= Records drawn from a dataset =
---*---

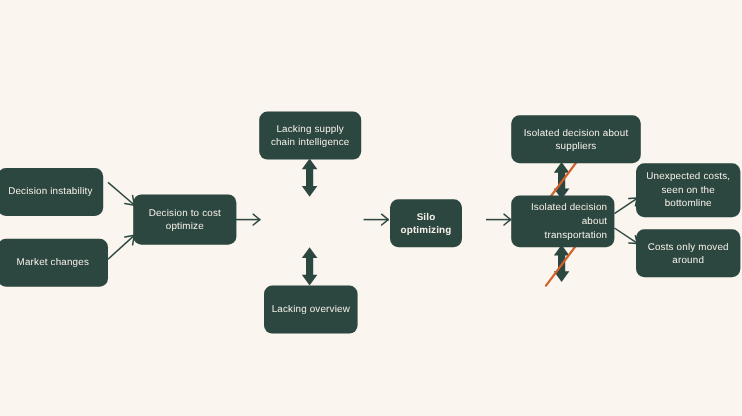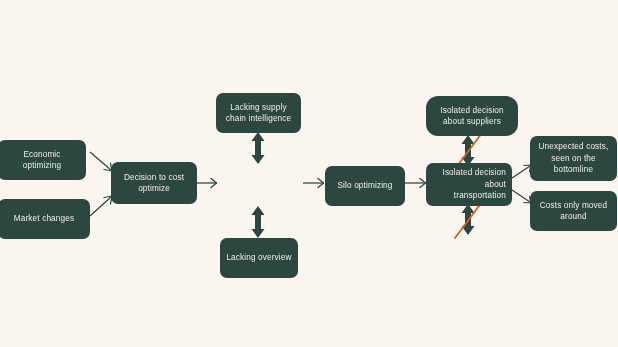--- a/index.html
+++ b/index.html
@@ -155,7 +155,7 @@
     <span>Silo optimizing</span>
   </div>
 
-  <div class="node" style="left:426px; top:96px; width:92px; height:38px;border-radius:12px;">
+  <div class="node" style="left:426px; top:96px; width:108px; height:38px;">
     <span>Isolated decision about suppliers</span>
   </div>
 

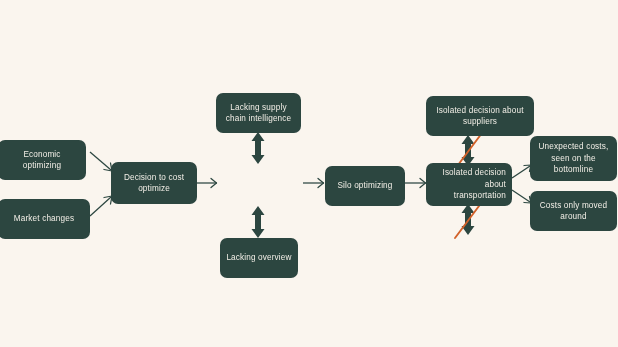--- a/index.html
+++ b/index.html
@@ -131,7 +131,7 @@
   </svg>
 
   <div class="node" style="left:-2px; top:140px; width:88px; height:36px;">
-    <span>Economic optimizing</span>
+    <span>Decision instability</span>
   </div>
 
   <div class="node" style="left:-2px; top:199px; width:92px; height:30px;">

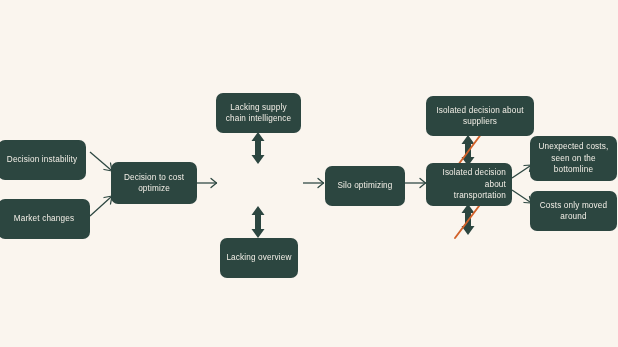--- a/index.html
+++ b/index.html
@@ -151,7 +151,7 @@
     <span>Lacking overview</span>
   </div>
 
-  <div class="node" style="left:325px; top:166px; width:80px; height:33px;">
+  <div class="node" style="left:325px; top:166px; width:60px; height:33px;font-weight:bold;">
     <span>Silo optimizing</span>
   </div>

---*---

= WHAT THE TASK REQUIRES =
Filter the records for lines holding the string "span". Copy each one.

= EXERCISE ANSWER =
     <span>Silo optimizing</span>
     <span>Isolated decision about suppliers</span>
-    <span>Economic optimizing</span>
+    <span>Decision instability</span>
     <span>Lacking overview</span>
     <span>Silo optimizing</span>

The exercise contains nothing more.